Nous avions une réunion hebdomadaire rue Montmartre. Le chauffeur de Gérard attendait en bas pour le conduire au studio. Mais il ne partait que lorsque tout était résolu et tous les sujets traités, parfois avec beaucoup de retard.

 

René Renot

 

Lors de l’assemblée générale de réunification, les partisans du non étaient assis au premier rang. Gérard Philipe présidait. Au moment du vote il demanda : abstentions ? Et s’adressant au premier rang il dit avec élégance : Messieurs, si vous voulez en profiter… ?
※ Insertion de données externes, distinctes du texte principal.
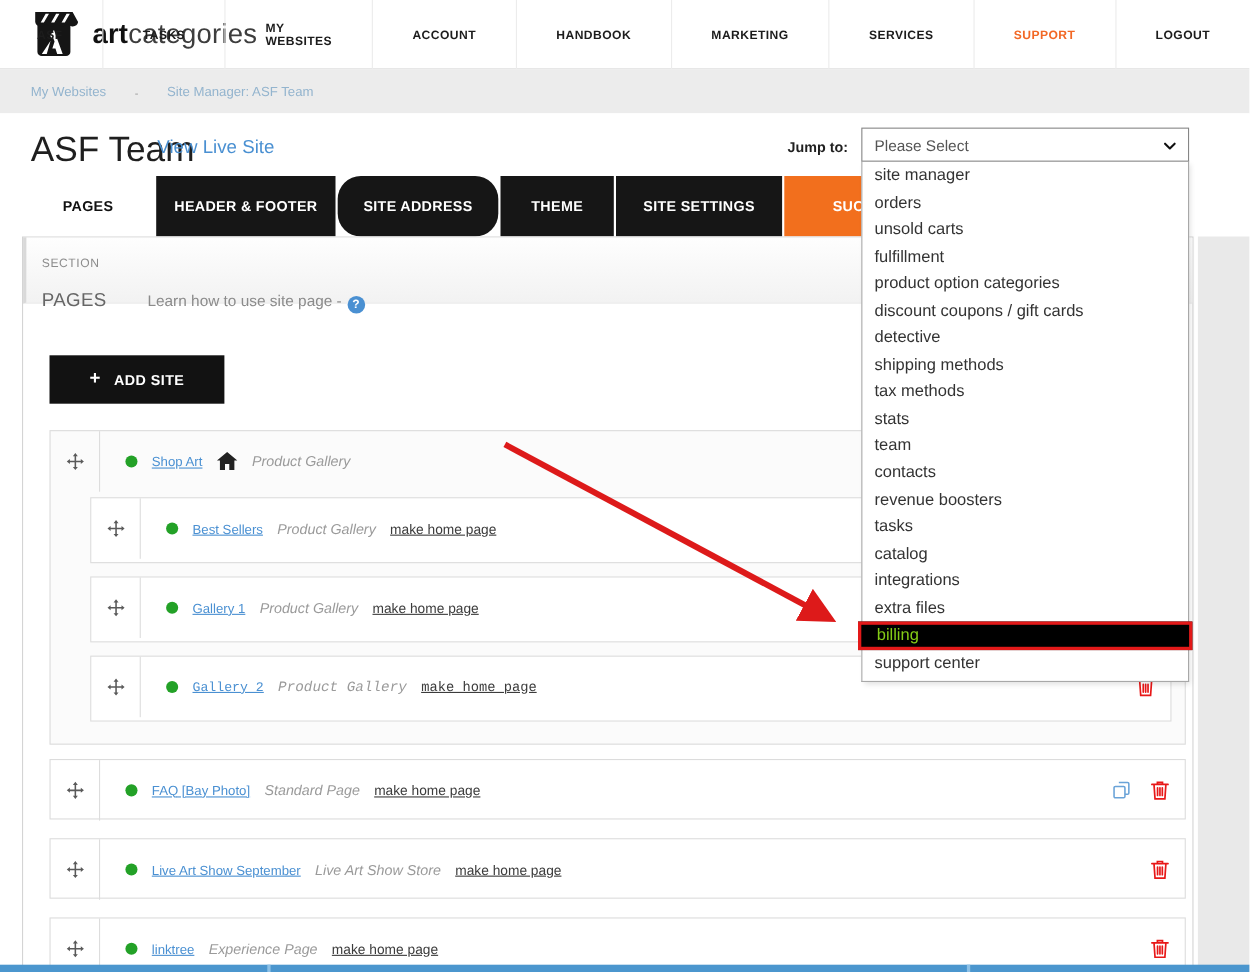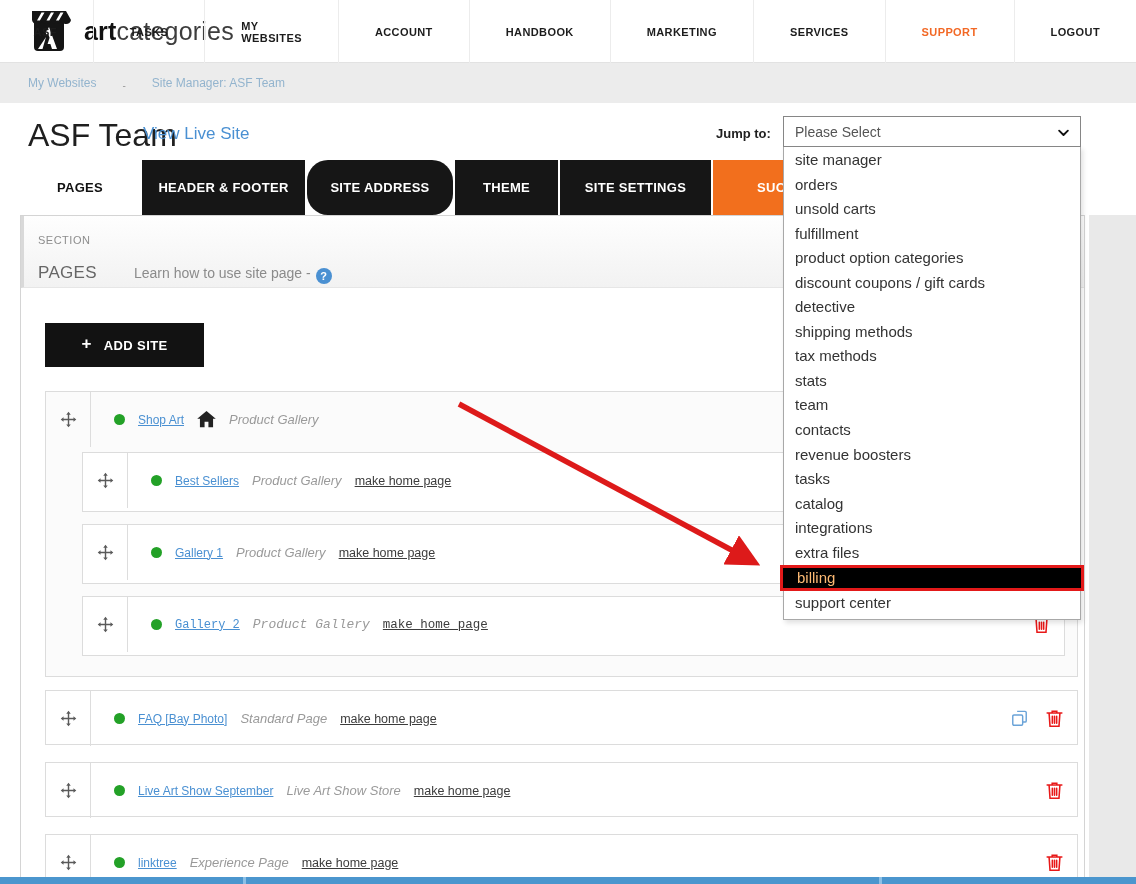--- a/index.html
+++ b/index.html
@@ -42,21 +42,21 @@
   .tab { height:55px; display:flex; align-items:center; justify-content:center; background:#161616;
          color:#fff; font-size:13px; font-weight:700; letter-spacing:.3px; cursor:pointer; }
   .tab.active { background:#fff; color:#111; }
   .tab.orange { background:#f26f1d; }
   .t0{width:120px;} .t1{width:163px;} .t2{width:146px;border-radius:21px;} .t3{width:103px;} .t4{width:151px;} .t5{width:153px;}
 
   
   .panel { position:absolute; left:20px; top:215px; width:1065px; height:669px; background:#fff;
            border:1px solid #d4d4d4; }
   .gray-strip { position:absolute; left:1089px; top:215px; width:47px; height:669px; background:#e9e9e9; }
-  .section-head { position:absolute; left:0; top:0; width:100%; height:72px;
+  .section-head { position:absolute; left:0; top:0; width:100%; height:60px;
                   background:linear-gradient(#fefefe,#f2f2f2); border-bottom:1px solid #e6e6e6;
                   border-left:3px solid #d9d9d9; }
   .section-eyebrow { position:absolute; left:14px; top:18px; font-size:11px; color:#8d8d8d; letter-spacing:.5px; }
   .section-title { position:absolute; left:14px; top:47px; font-size:17px; color:#666; letter-spacing:.3px; }
   .section-help { position:absolute; left:110px; top:49px; font-size:14px; color:#8b8b8b; }
   .q-icon { display:inline-block; width:16px; height:16px; border-radius:50%; background:#4a90d2;
             color:#fff; font-size:11px; font-weight:700; text-align:center; line-height:16px;
             margin-left:5px; vertical-align:-2px; cursor:pointer; }
 
   .add-btn { position:absolute; left:24px; top:107px; width:159px; height:44px; background:#121212;
@@ -82,21 +82,21 @@
               border:1px solid #dcdcdc; }
   .row-icons { position:absolute; right:14px; top:0; height:100%; display:flex; align-items:center; gap:17px; }
   .icon-btn { background:none; border:none; cursor:pointer; padding:0; line-height:0; }
 
   
   .dropdown { position:absolute; left:783px; top:146px; width:298px; background:#fff;
               border:1px solid #a8a8a8; border-top:none; padding:2px 0 3px 0; z-index:10;
               box-shadow:2px 3px 5px rgba(0,0,0,.12); }
   .opt { height:24.55px; line-height:24.55px; padding-left:11px; font-size:15px; color:#333;
          cursor:pointer; white-space:nowrap; overflow:hidden; }
-  .opt.hl { height:26px; line-height:20px; background:#000; color:#fdba74;
+  .opt.hl { height:26px; line-height:20px; background:#000; color:#84cc16;
             border:3px solid #e31919; margin:0 -4px; padding-left:14px; }
 
   
   .arrow-overlay { position:absolute; left:0; top:0; width:1136px; height:884px;
                    pointer-events:none; z-index:9; }
   .bottombar { position:absolute; left:0; top:877px; width:1136px; height:7px; background:#4b96ce; z-index:15; }
   .bottombar .seg { position:absolute; top:0; width:3px; height:7px; background:#8cc0e6; }
   svg { display:block; }
 </style>
 </head>

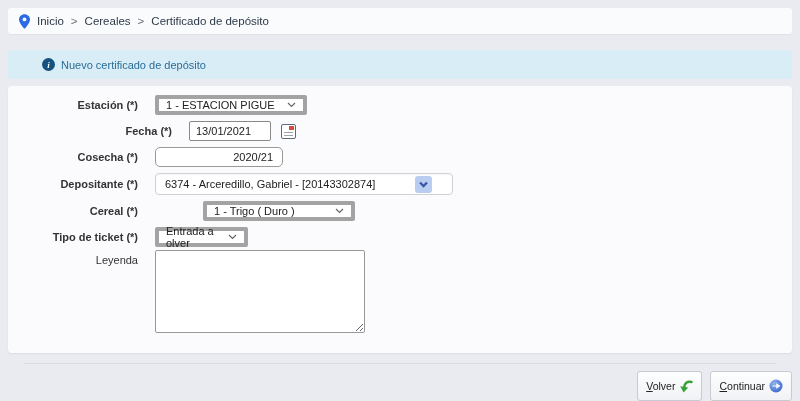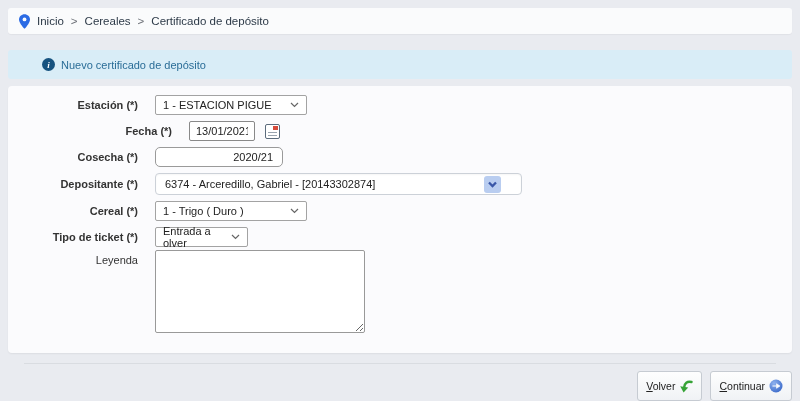--- a/index.html
+++ b/index.html
@@ -48,49 +48,49 @@
   }
   .row { position:absolute; left:0; display:flex; align-items:center; width:100%; }
   .lbl {
     flex:0 0 130px; width:130px; text-align:right;
     font-size:11px; font-weight:bold; color:#333;
   }
   .lbl.plain { font-weight:normal; }
   .ctl { margin-left:17px; display:flex; align-items:center; }
 
   .sel {
-    height:20px; background:#fff; border:1px solid #a3a3a3; border-radius:2px;
+    height:20px; background:#fff; border:4px solid #a3a3a3; border-radius:2px;
     display:flex; align-items:center; justify-content:space-between;
     padding:0 7px; font-size:11px; color:#222; cursor:pointer;
   }
   .sel .chev { margin-left:8px; flex:0 0 auto; display:flex; }
 
   .txt {
     height:20px; border:1px solid #898989; border-radius:2px;
     font-family:inherit; font-size:11px; color:#222; padding:0 6px;
     background:#fff;
   }
   .txt.cosecha { width:128px; text-align:right; border-radius:5px; border-color:#9a9a9a; padding-right:9px; }
-  .txt.fecha { width:66px; }
+  .txt.fecha { width:82px; }
 
   .cal-icon {
     width:15px; height:15px; margin-left:10px; cursor:pointer;
     background:#fff; border:1px solid #5b6b7c; border-radius:2px;
     position:relative; display:inline-block;
   }
   .cal-icon::before { 
     content:""; position:absolute; right:1px; top:1px; width:5px; height:4px; background:#d64b3c;
   }
   .cal-icon::after { 
     content:""; position:absolute; left:2px; top:7px; width:9px; height:1px;
     background:#9aa4af; box-shadow:0 3px 0 #9aa4af;
   }
 
   .combo {
-    width:367px; height:22px; background:#fff;
+    width:298px; height:22px; background:#fff;
     border:1px solid #ccd1d8; border-radius:4px;
     display:flex; align-items:center; justify-content:space-between;
     padding:0 20px 0 9px; font-size:11px; color:#222; cursor:pointer;
     box-shadow:inset 0 1px 2px rgba(0,0,0,0.04);
   }
   .combo-btn {
     width:17px; height:17px; background:#b9cdf0; border-radius:3px;
     display:flex; align-items:center; justify-content:center; cursor:pointer;
   }
 
@@ -178,21 +178,21 @@
           <span>6374 - Arceredillo, Gabriel - [20143302874]</span>
           <span class="combo-btn">
             <svg width="9" height="7" viewBox="0 0 9 7">
               <polyline points="1,1.5 4.5,5 8,1.5" fill="none" stroke="#3a57a8" stroke-width="2.3"></polyline>
             </svg>
           </span>
         </div>
       </div>
     </div>
 
-    <div class="row" style="top:115px;">
+    <div class="row" style="top:115px;gap:48px;">
       <span class="lbl">Cereal (*)</span>
       <div class="ctl">
         <div class="sel" style="width:152px;">
           <span>1 - Trigo ( Duro )</span>
           <span class="chev">
             <svg width="9" height="6" viewBox="0 0 9 6">
                 <polyline points="1,1 4.5,4.5 8,1" fill="none" stroke="#666" stroke-width="1.2"></polyline>
               </svg>
           </span>
         </div>

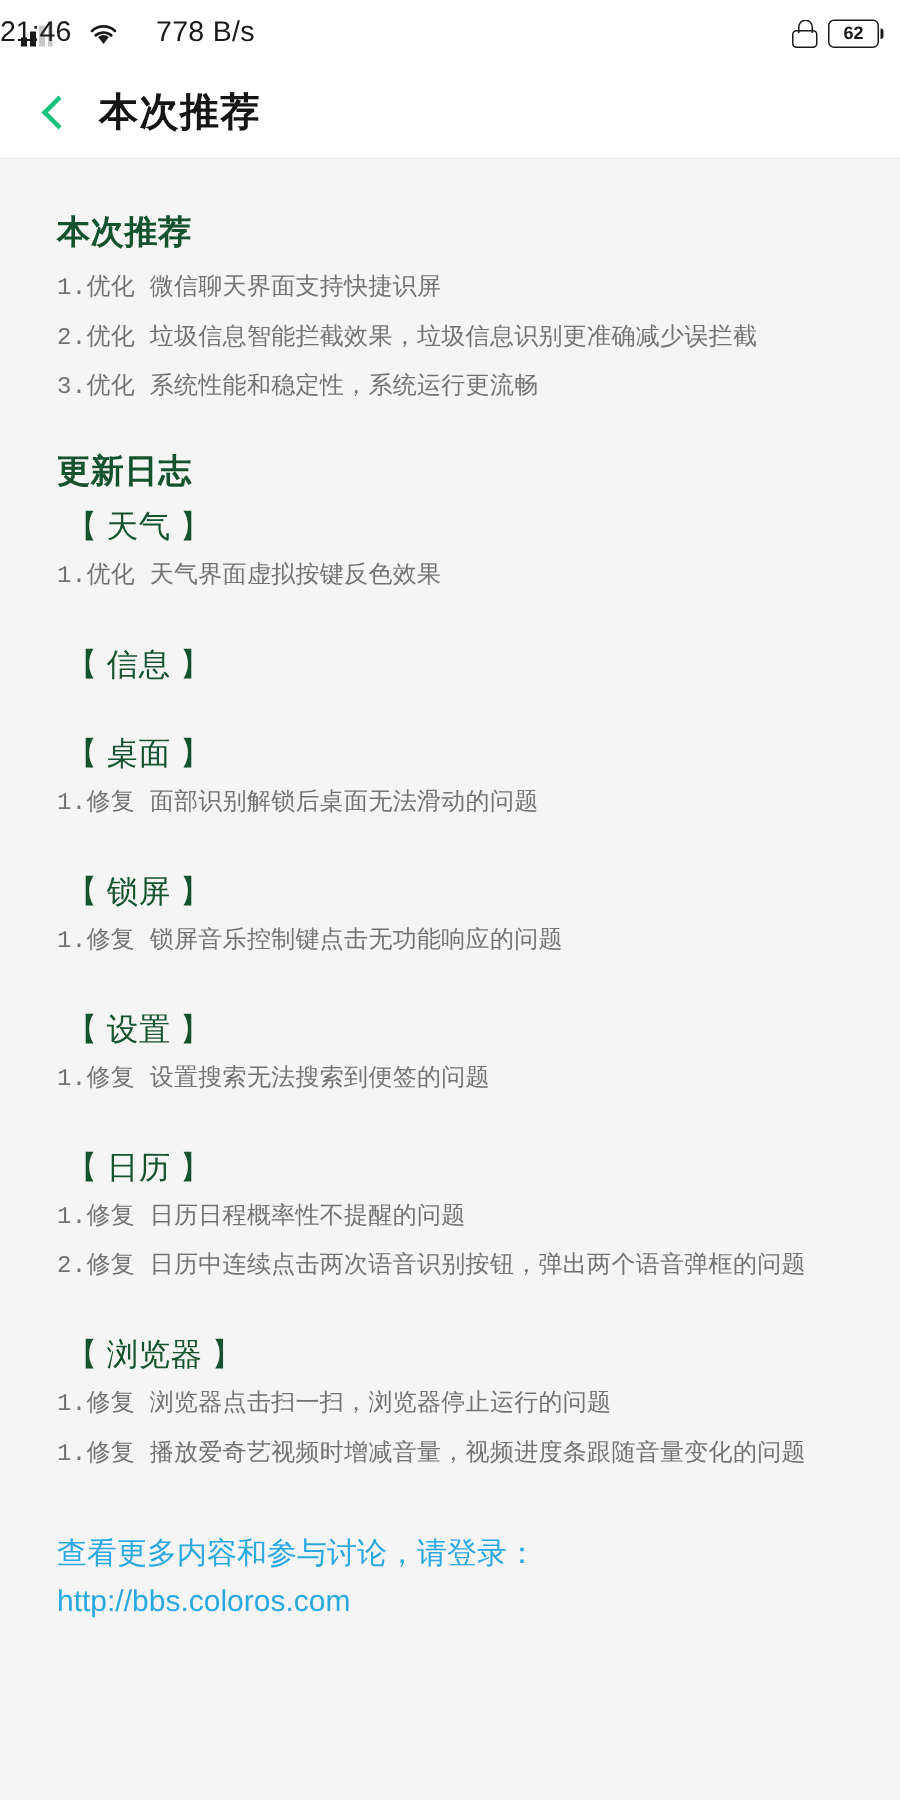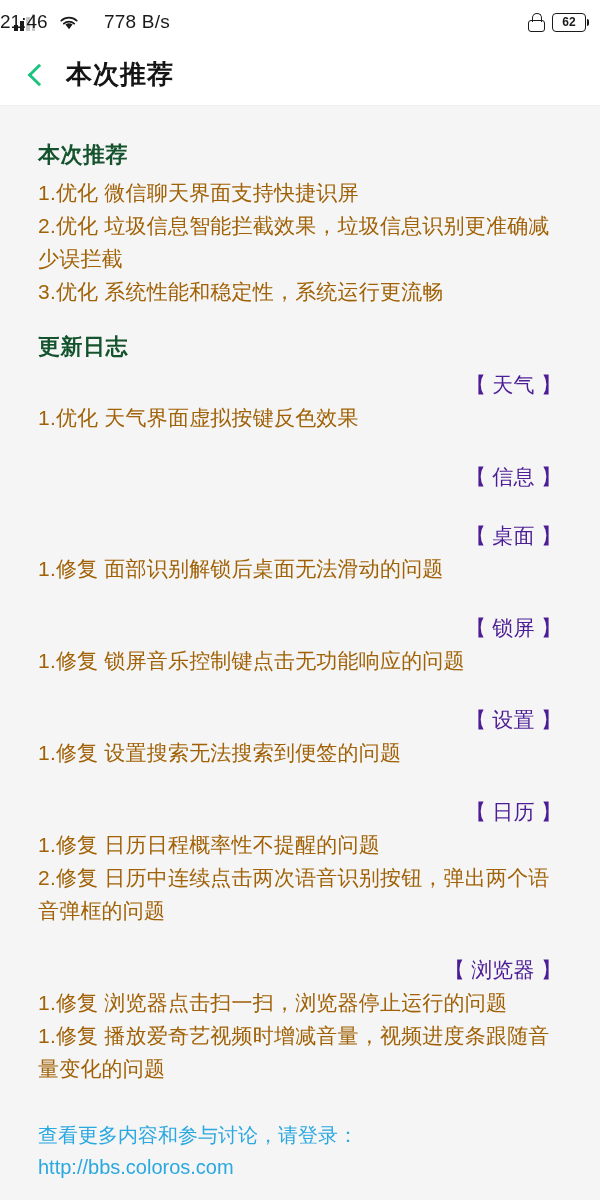--- a/index.html
+++ b/index.html
@@ -176,36 +176,36 @@
     font-size: 22px;
     font-weight: bold;
     color: #14532d;
     letter-spacing: 0.5px;
     margin: 0 0 6px 0;
   }
   .section-heading.second {
     margin-top: 24px;
   }
   .line {
-    font-size: 21px;
-    color: #a16207;
+    font-size: 16px;
+    color: #737373;
     line-height: 33px;
     margin: 0;
     letter-spacing: 0.2px;
+    font-family: Liberation Mono, monospace;
   }
   .group {
     margin-top: 26px;
   }
   .group-title {
     font-size: 21px;
-    color: #4c1d95;
+    color: #14532d;
     line-height: 33px;
     margin: 0 0 0 6px;
     letter-spacing: 0.2px;
-    text-align: right;
   }
   .footer-note {
     margin-top: 34px;
   }
   .footer-text {
     font-size: 20px;
     color: #2aa8e0;
     line-height: 32px;
     margin: 0;
   }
Proposition qui fut déclinée.

 

Roland Ménard

 

Un peu avant notre scission, quand Jean Darcante nous apprit à nous ses quelques fidèles, que Gérard Philipe avait accepté de prendre la tête de ce syndicat nouveau que nous étions en train de former, la nouvelle nous laissa quelque peu ahuris. C’était trop beau.

 

Le jour où nous devions nous rencontrer pour la première fois nous avions tous un peu le trac. Nous avons vu arriver un grand garçon un peu dégingandé, souriant, chaleureux et qui, après les présentations et quelques bonnes poignées de mains nous a dit à peu près (si les paroles ne sont pas authentiques, le sens y est) : « Bon, alors maintenant, si on se mettait au travail ? ». Il s’est mis au travail. Avec constance, application, étudiant les dossiers, nous posant des questions dans les secteurs qu’il ne connaissait pas ou peu, s’intéressant aussi bien aux perspectives du théâtre public qu’aux salaires minima du doublage.

 

Mais son métier l’absorbait. Sur un plateau de cinéma le jour, au théâtre le soir il lui restait peu de temps pour ses activités syndicales. Alors il trouva une solution qui faillit briser des ménages, dont le mien, ou envoyer certains à l’hôpital. Après avoir tourné toute la journée et joué le soir Le Cid ou Le Prince de Hombourg au Théâtre de Chaillot, il nous rejoignait dans les locaux du boulevard Montmartre, il était environ une heure du matin. Et là, pendant une heure ou deux, voire trois, il travaillait avec nous sur des dossiers concernant souvent des minima syndicaux.

 

Mais au-delà de cet exemple qui nous galvanisait nous savions nous servir de sa célébrité pour ouvrir des portes. Dans les ministères ce n’était pas un troisième collaborateur qui nous recevait mais le Ministre lui-même, qui venait à notre rencontre dans les ors de la République, le sourire aux lèvres, la main tendue, un Ministre qui se voulait amical et qui paraissait obséquieux. Ce que nous demandions et qui paraissait hier impossible devenait soudain une évidence, presque une formalité.

 

Ces réunions qui se tenaient dans l’escalier de la rue de Tournon que Gérard venait d’acquérir et qui était en pleins travaux. Nous n’avions pas encore de locaux, Gérard nous accueillait chez lui.

 

Et ce souvenir qui me revient, malheureux celui-là. Jacques Becker venait de tourner Le trou avec des acteurs non professionnels et que, bien sûr il voulait postsynchroniser avec de vrais comédiens. Or nous étions très fermes sur ce sujet : on ne pouvait pas interdire à un metteur en scène de tourner avec des amateurs mais il devait les garder jusqu’au bout. J’avais installé un piquet de grève devant le studio où devait avoir lieu cette postsynchronisation et nous avions réussi à convaincre les acteurs de ne pas participer à ce travail. Gérard n’était pas d’accord sur cette position, il pensait qu’au nom de la création, il fallait autoriser ce genre d’opération. Mais avec un sens du devoir à la Saint Just j’ai tenu bon. Or, Gérard qui venait de tourner ce film maudit La fièvre monte à El Paso venait de tomber gravement malade. De sa chambre d’hôpital il envoya une lettre au syndicat désavouant complètement mon action. Il le fit en termes si durs que j’en fus complètement effondré. Avais-je raison ? Avait-il raison ? Je ne me pose plus la question mais je ressens encore cette immense tristesse à la lecture de sa lettre.